Гимнастика получалась довольно изнурительная, чем-то она напоминала музыкальную версию притчи о слепом и паралитике[19], и все-таки скоро я уже в этом виде спорта освоился, и цель его — задрать планку как можно выше и помучить соперника, чтобы лучше оценил — переставала казаться недостижимой. В эти и только в эти мгновения я чувствовал полное слияние с папой, в эти и только в эти минуты у меня рождалось ощущение, будто и сам участвую в концерте. Папа говорил: «Иди сюда, малыш, мне надо побарабанить», — и я знал, речь не о том, чтобы всего лишь сохранить форму, игра для него не была развлечением. Он действительно вступал в бой с другим, с всемирно признанным чемпионом, и важно было удержать превосходство.

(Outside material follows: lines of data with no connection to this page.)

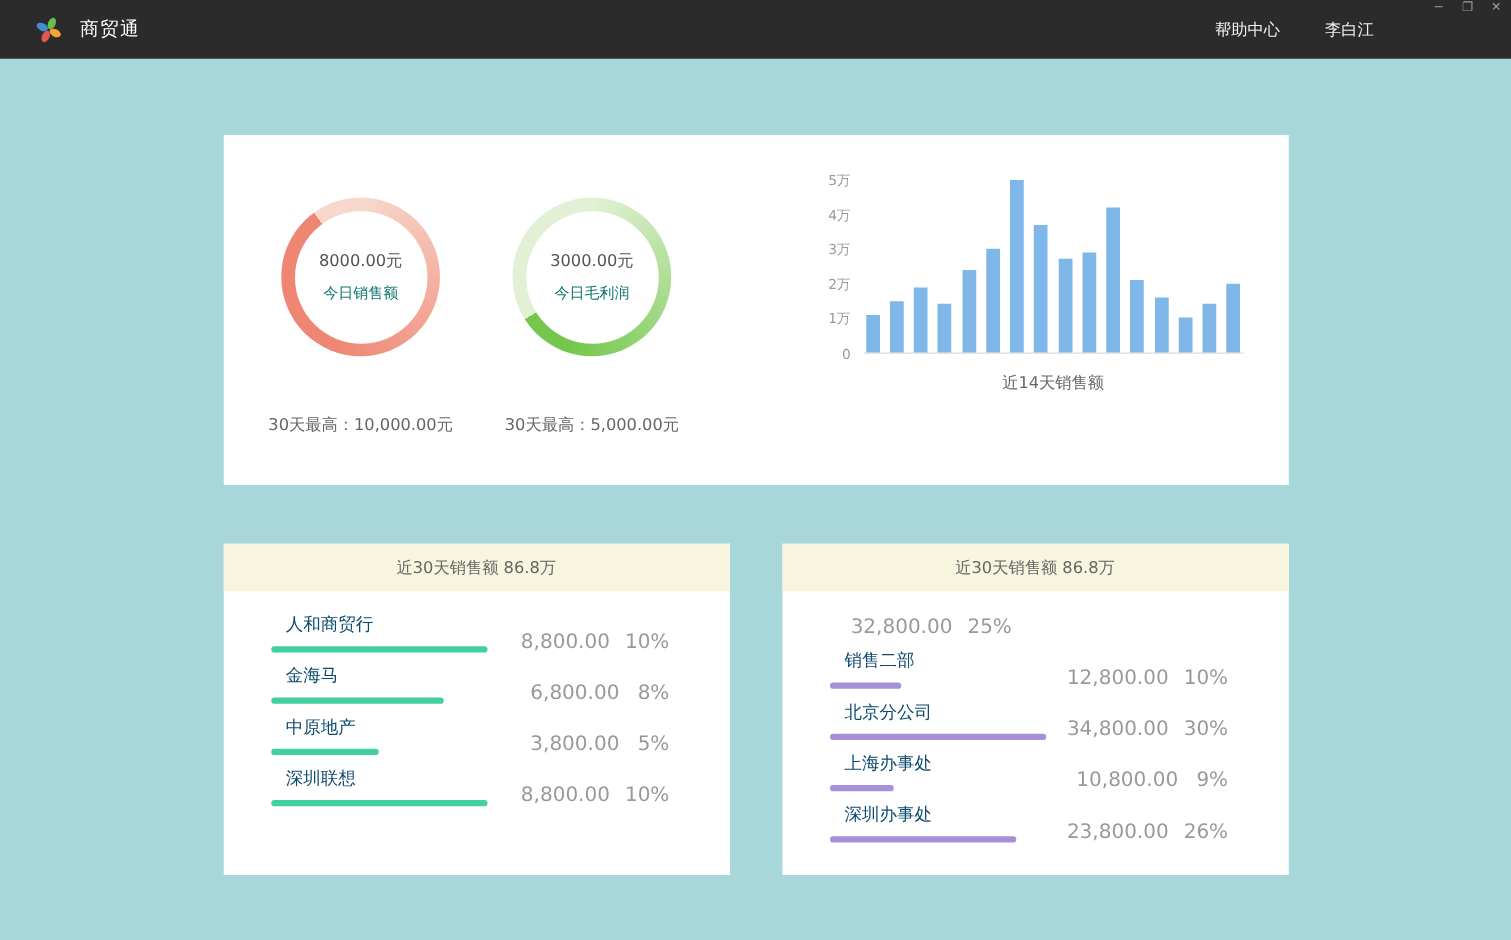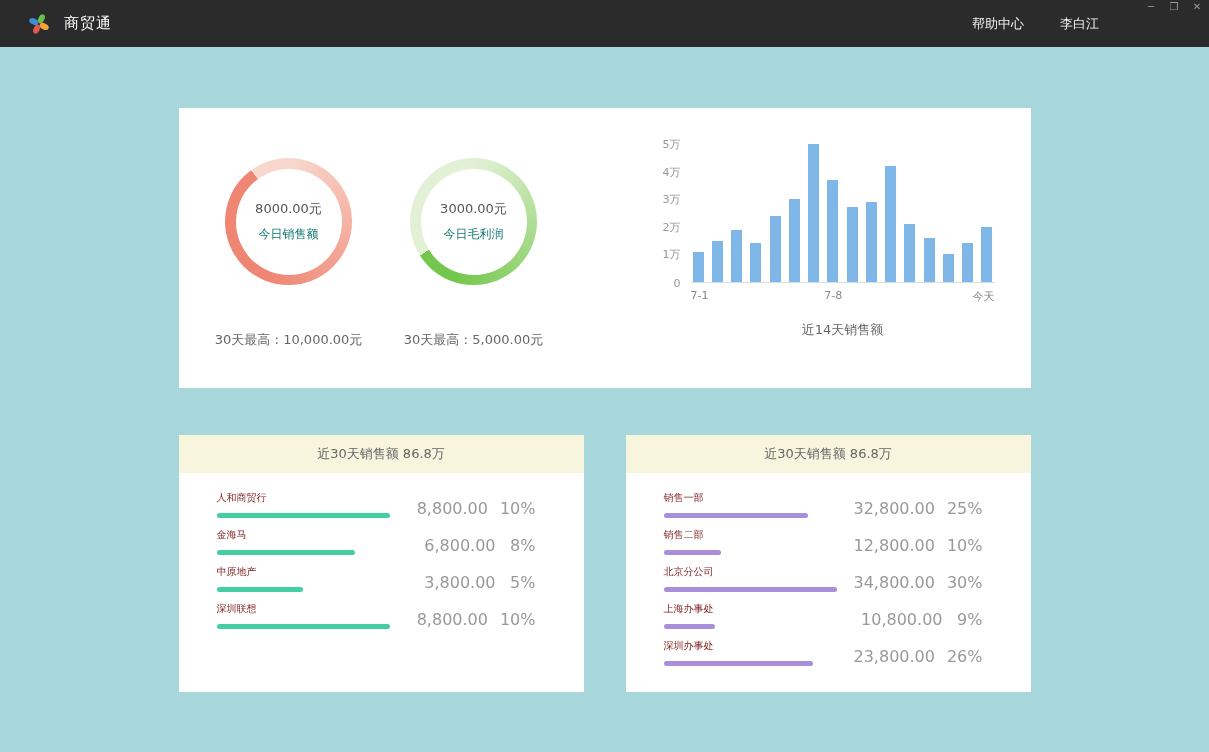"7-1" div.x-labels { html: <div> <span>7-1</span> <span>7-8</span> <span>今天</span> </div> -> none }
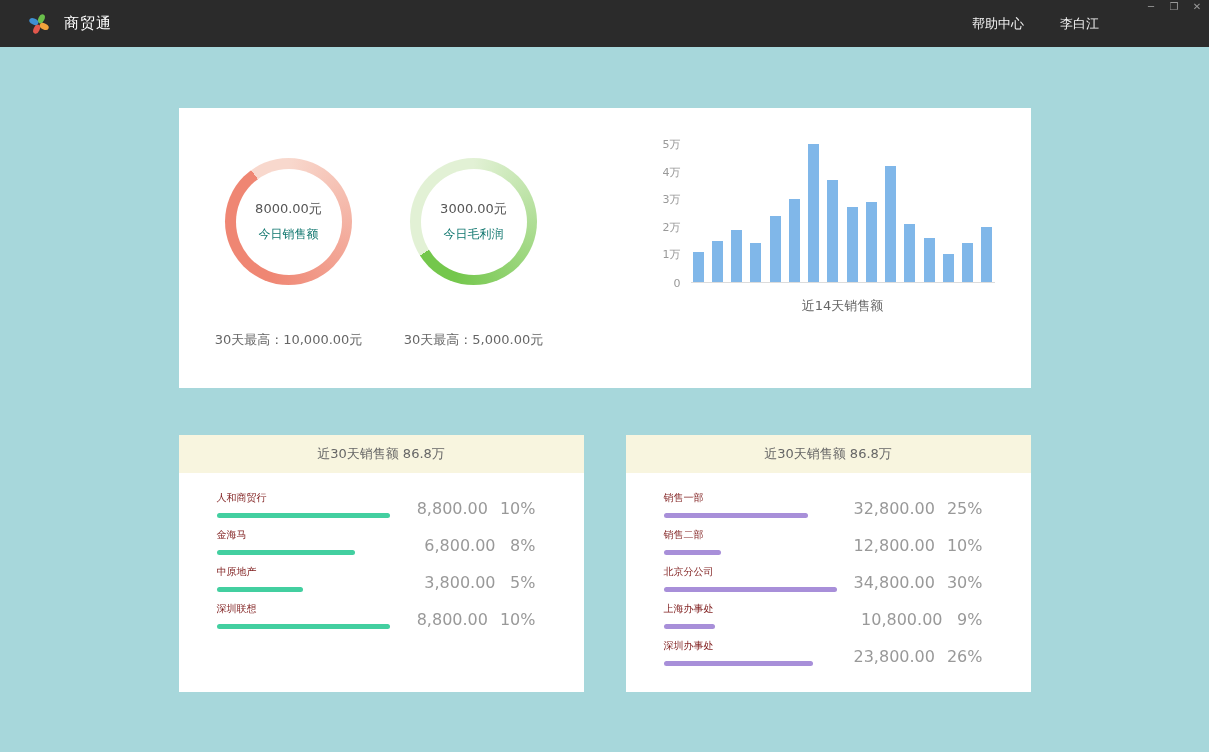"人和商贸行" .row-name { color: #7f1d1d -> #0c4a6e; font-size: 10px -> 14px; margin-left: none -> 12px }
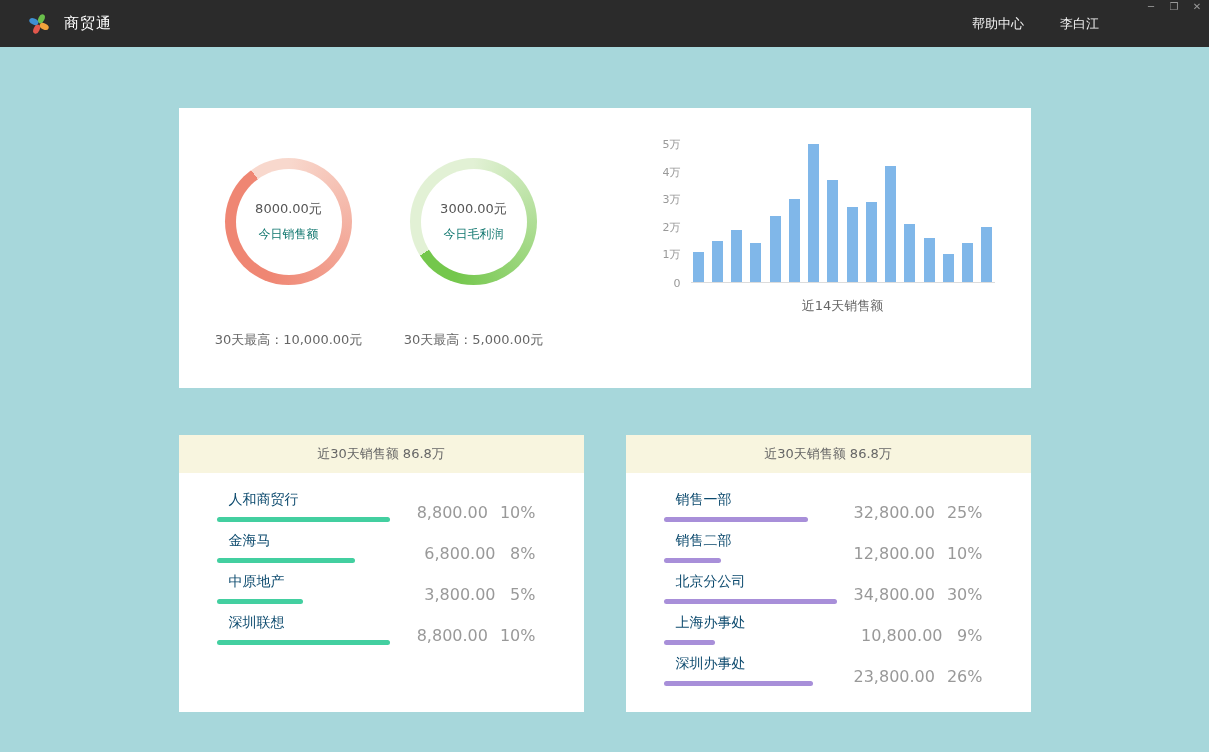"销售一部" div.row-left { html: <div> <div>销售一部</div> <div></div> </div> -> none }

Пока исполин Горовиц вел битву на сцене, залитой светом прожекторов, безвестный соотечественник этого гиганта наносил ему удар за ударом, не выходя из домика с закрытыми ставнями в парижском предместье. С одной и другой стороны Атлантики два человека, связанных невидимой нитью, лупили по белым, дубасили по черным, соперничая в виртуозности, и бой шел до нокаута. Оглушенный Горовиц кланялся и кланялся вопящей от восторга публике партера. Его призрачный соперник, тоже покачиваясь, торжествовал победу в хибарке из песчаника.
Мне ужасно хотелось поддержать папу в испытаниях, я не просто был свидетелем этого фантастического турнира, я участвовал в нем, я подавал отцу-рыцарю копье за копьем до тех пор, пока Горовиц не рухнет с коня. Надо сказать, бабушка настраивала меня на это и поддерживала во мне такое состояние.
После стремительного наступления немецких войск, приведшего к падению Франции, и перед самой июньской 1940 года капитуляцией униженная и до крайности раздраженная Анастасия сняла себе комнату в помещении бывшей частной школы Монтеня, закрытой с началом войны. Здесь она оказалась единственной постоялицей. Мама настаивала, чтобы я встречался с бабушкой, и из школы мне нередко приходилось, отбывая повинность, тащиться в голубятню: так она именовала свою каморку под крышей коллежа.